В госпитале за наместника взялись всерьез: обнаружив разрывы сухожилий и пару лопнувших рубцов, врачи уложили его в койку и ежечасно таскали на какие-то процедуры — то на прогревание, то на обертывание, то на ультразвук. Время словно повернулось вспять, возвращая его в те месяцы, когда он восстанавливался после ранения. Белые стены палаты, больничные запахи всколыхнули знакомую тоску и чувство
одиночества. А тактичная просьба сдать браслеты в специальное
хранилище — «на территории госпиталя вам ничего не грозит,
хаупт» — вызвала тщательно скрытый скрип зубов. Против
правил не попрешь, пациентам браслеты не нужны. Но
разве подчинение правилам может успокоить растрепанные
нервы?
К вечеру Арек уже жалел и о безумной ночной вылазке —
зарезали бы спящего, как нечего делать, и о разговоре с телохранителями. И если бы не выданные врачом таблетки, наверняка полночи промаялся от бессонницы. По счастью,
снотворное подействовало быстро, и он провалился в безмолвный омут искусственного сна.

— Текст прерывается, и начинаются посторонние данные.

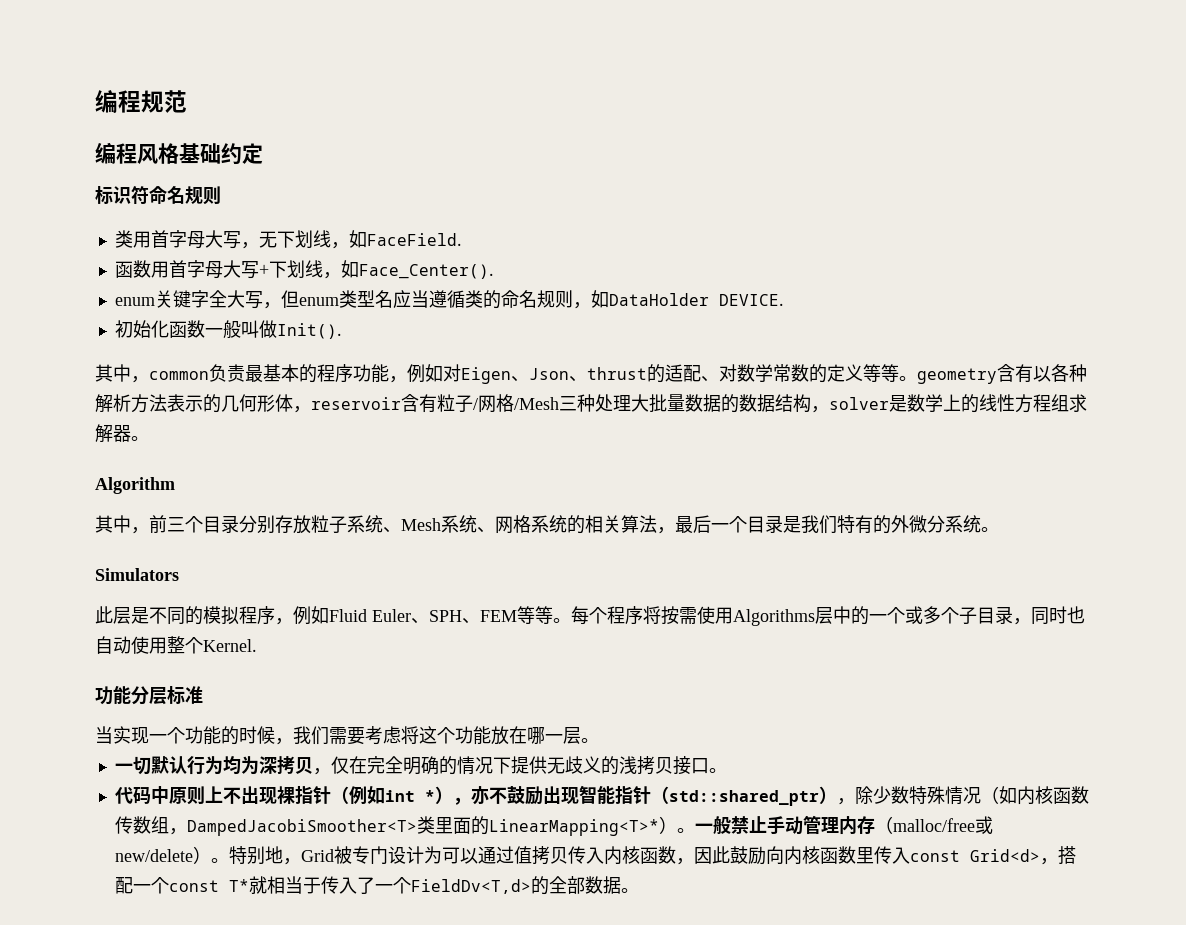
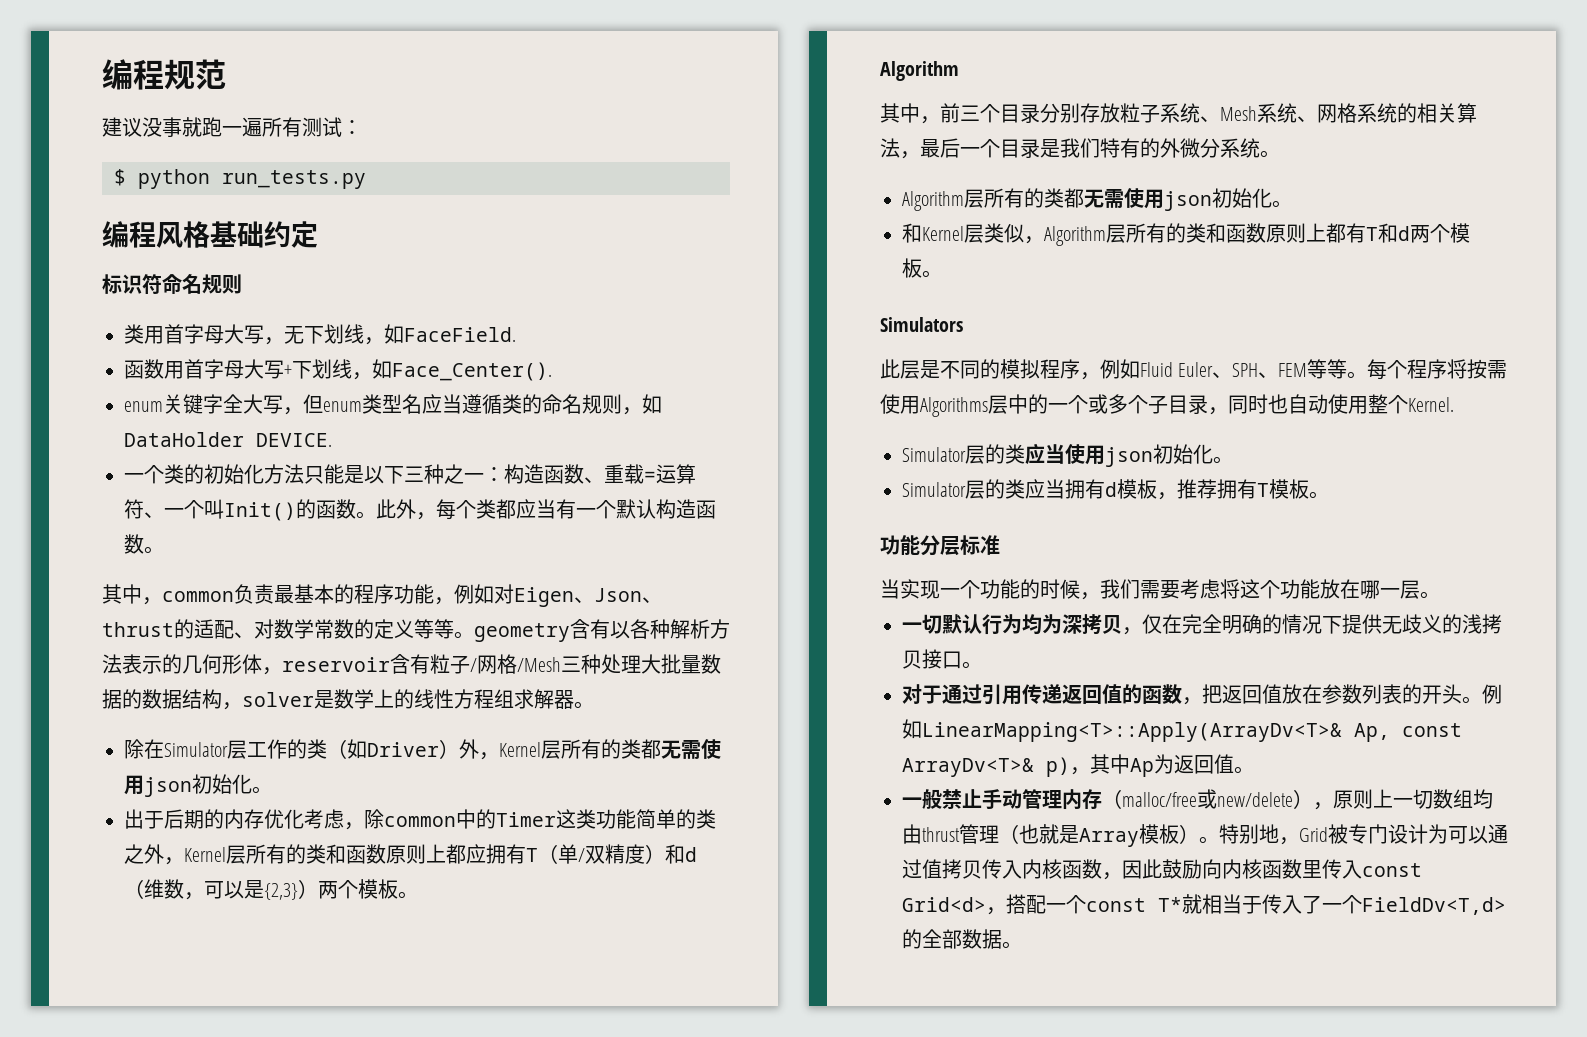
(187, 101) none -> [102,117,362,137] [114,169,366,189] // 建议没事就跑一遍所有测试： // $ python run_tests.py
[114,320,342,339] 初始化函数一般叫做Init(). -> [124,464,696,484] [124,499,716,521] [124,534,164,554] 一个类的初始化方法只能是以下三种之一：构造函数、重载=运算符、一个叫Init()的函数。此外，每个类都应当有一个默认构造函数。
(149, 438) none -> [124,739,721,760] [124,774,272,797] [124,809,716,830] [124,844,697,865] [124,879,418,900] // 除在Simulator层工作的类（如Driver）外，Kernel层所有的类都无需使用json初始化。 // 出于后期的内存优化考虑，除common中的Timer这类功能简单的类之外，Kernel层所有的类和函数原则上都应拥有T（单/双精度）和d（维数，可以是{2,3}）两个模板。
(999, 529) none -> [902,188,1292,211] [902,223,1470,246] [902,258,942,278] // Algorithm层所有的类都无需使用json初始化。 // 和Kernel层类似，Algorithm层所有的类和函数原则上都有T和d两个模板。
(257, 645) none -> [902,443,1233,467] [902,479,1329,500] // Simulator层的类应当使用json初始化。 // Simulator层的类应当拥有d模板，推荐拥有T模板。
[114,785,1089,806] [114,816,695,836] 代码中原则上不出现裸指针（例如int *），亦不鼓励出现智能指针（std::shared_ptr），除少数特殊情况（如内核函数传数组，DampedJacobiSmoother<T>类里面的LinearMapping<T>*）。 -> [902,684,1502,705] [902,719,1462,742] [902,754,1254,777] 对于通过引用传递返回值的函数，把返回值放在参数列表的开头。例如LinearMapping<T>::Apply(ArrayDv<T>& Ap, const ArrayDv<T>& p)，其中Ap为返回值。 //
(211, 855) none -> [1313,789,1493,810] [902,824,1199,847] ，原则上一切数组均由thrust管理（也就是Array模板）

Воскресенье прошло в вялом трепыхании в сетях больничного режима. Единственной радостью оказался минет, на который удалось раскрутить одного из медбратьев. Тот так мно гообещающе облизывал губы — грех не воспользоваться ситуацией. Запуская пальцы в мягкие светлые волосы парнишки, старательно трудившегося над его членом, Арек вновь вспомнил похожего на мужа туземца. Лицо недавнего любовника появилось перед внутренним взором как по заказу. И кончая, Арек уже не мог понять, кого он представлял себе на месте медбрата — покойного мужа или...
В понедельник на пост у двери палаты заступили Хайнц с Рейном — в госпитале охрану сократили до пар. Наместник дождался прогулки по больничному саду, доковылял до лавочки у фонтана и коротко и требовательно спросил:
— Ну?
— Если ваше предложение осталось в силе, то мы согласны, хаупт.
— Перейдем к деталям. Кто будет третьим?
Двусмысленность вопроса вызвала у Хайнца тень улыбки.
— На ваше усмотрение, хаупт. Мы уже два года работаем с Михаэлем — нас поставили в тройку еще при первом наместнике. Но он, скорее всего, вам не подойдет. Вы же хотите, чтобы третий был... свободным от обязательств?
— А у него кто-то есть? Кто? Выкладывай уже, а то ты меня недомолвками заинтриговал!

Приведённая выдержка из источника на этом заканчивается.